Not only was it great driving the secondary roads in France in a Traction, but as we approached La Ferté-Vidame, Tractions became the dominant automobile on the road. There were tractions going every which way.  It felt like we were in France in the 1950’s.

Our accommodations were equally as elegant.  We stayed at the beautiful Chateau de la Puisaye on the outskirts of the nearby town of Verneuil-sur-Avre.   Also staying there were some members of the Traction Owners Club.  We were treated to a delicious dinner on Friday night and incredible breakfasts every morning.  In fact, the only disappointing meal we had was the Saturday night “gala dinner” at the Traction event itself.  People (including us) stood in line for over 90 minutes to get food from a cafeteria line that looked and tasted like the meal I had on the economy airline flight I took to get there.  I guess it’s hard to serve a decent meal to over 1,600 people, but channeling everyone into one serving line caused lineups that were ridiculous.

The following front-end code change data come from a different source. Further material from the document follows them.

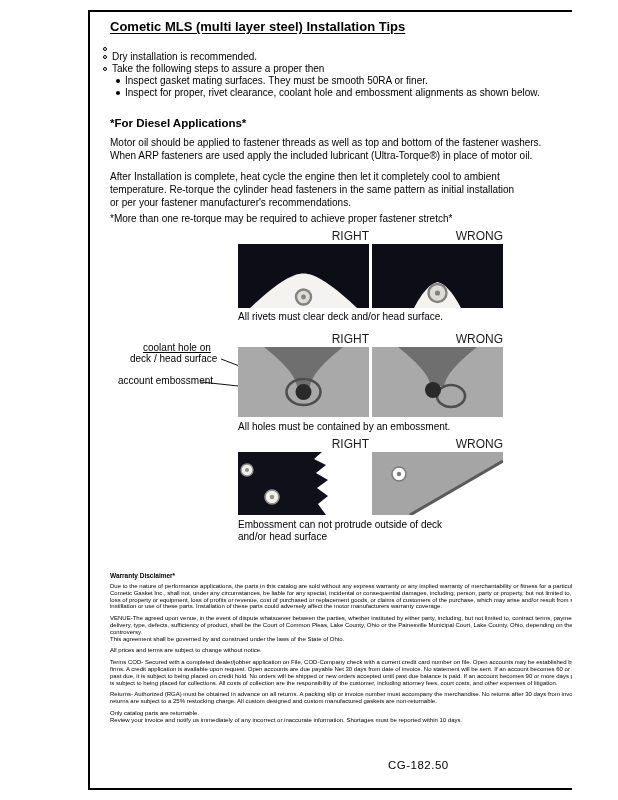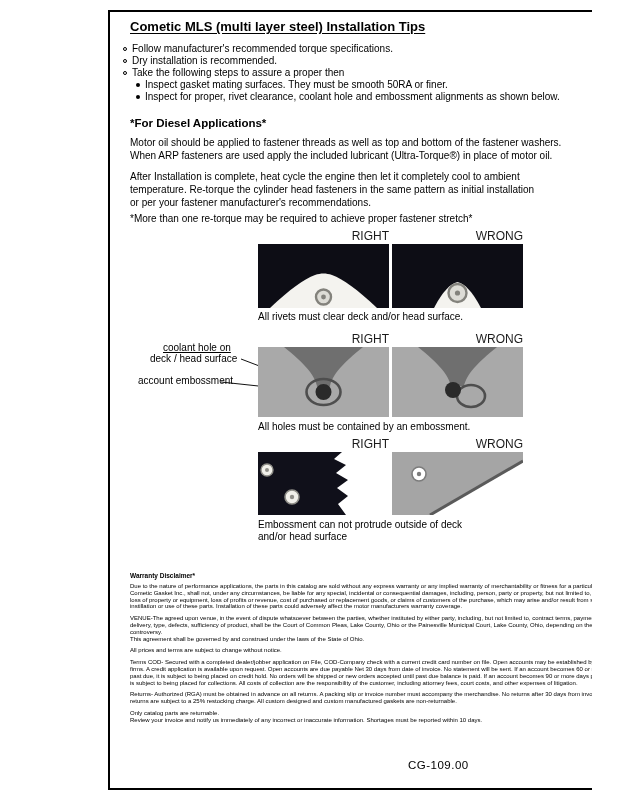"Cometic MLS (multi layer steel)" .page { margin-left: 20px -> none }
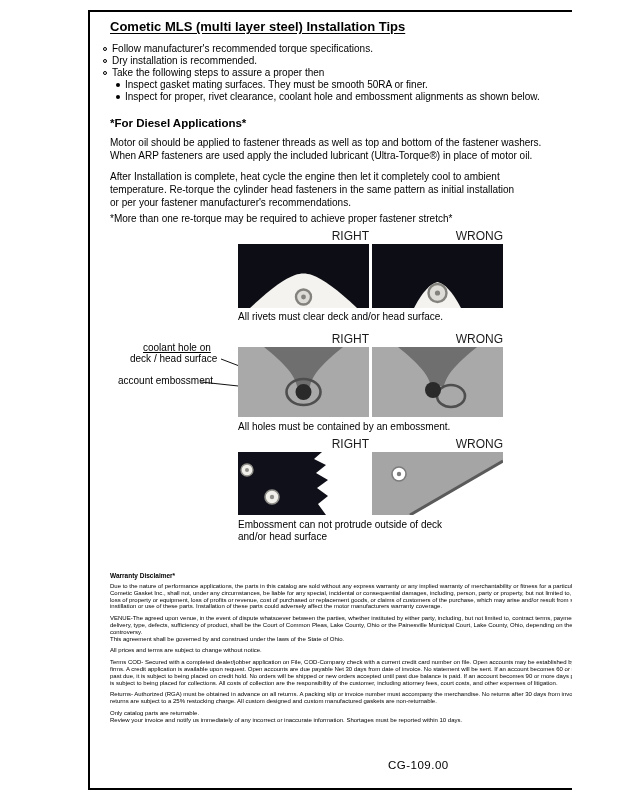"Follow manufacturer's recommended torque" span { html: <span>Follow manufacturer's recommended torque specifications.</span> -> none }
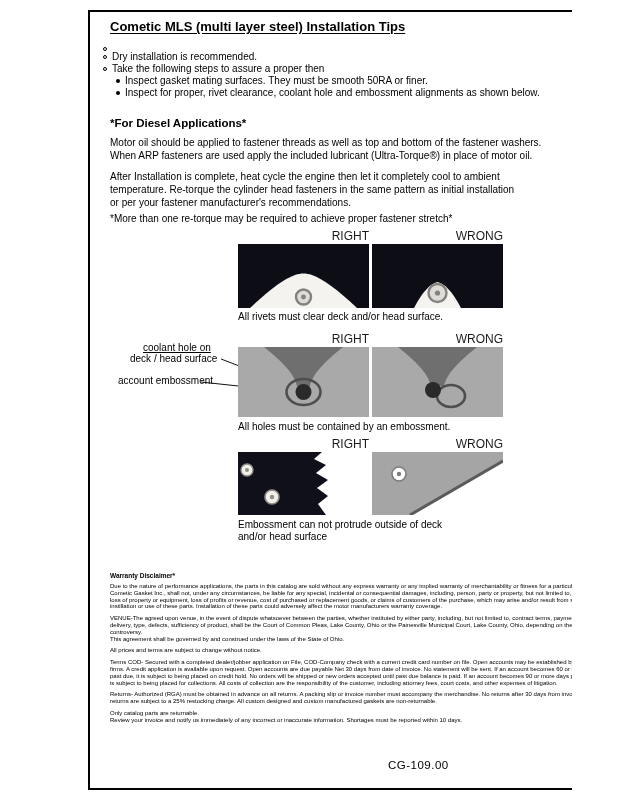"CG-109.00" div.footer-code { text: CG-109.00 -> CG-182.50 }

The only other disappointment was our visit to the PSA Peugeot Citroën test track nearby.  It was there where the Traction, TPV (2CV) and the DS were put through their paces and it is still in active use today.  With a special pre-arranged pass we were told that we would get access to the facility and a chance to drive our Traction on the test track.  In reality, we were only allowed in a small part of the facility along one entrance road to an old building that looked more like a well kept courtyard on a farm estate.  We parked there and some folks looked at some of the modern Citroëns on display on the other side of the courtyard.  Nobody from Citroën and no-one on the tour stepped forward to say anything about where we were.  But I had a strange feeling that I had seen this area before in the pictures published about the find of the 3 2CV prototypes that had been hid from the invading Germans at the start of WWII.  I spotted an elderly fellow wearing a PSA Peugeot Citroën shirt and asked him he worked here.  He said yeas and I asked if it was in of these buildings where the 3 2CV prototypes were discovered.  He nodded and pointed up to the roof a the end of the building we were standing in front of.   I confirmed with him that was the spot.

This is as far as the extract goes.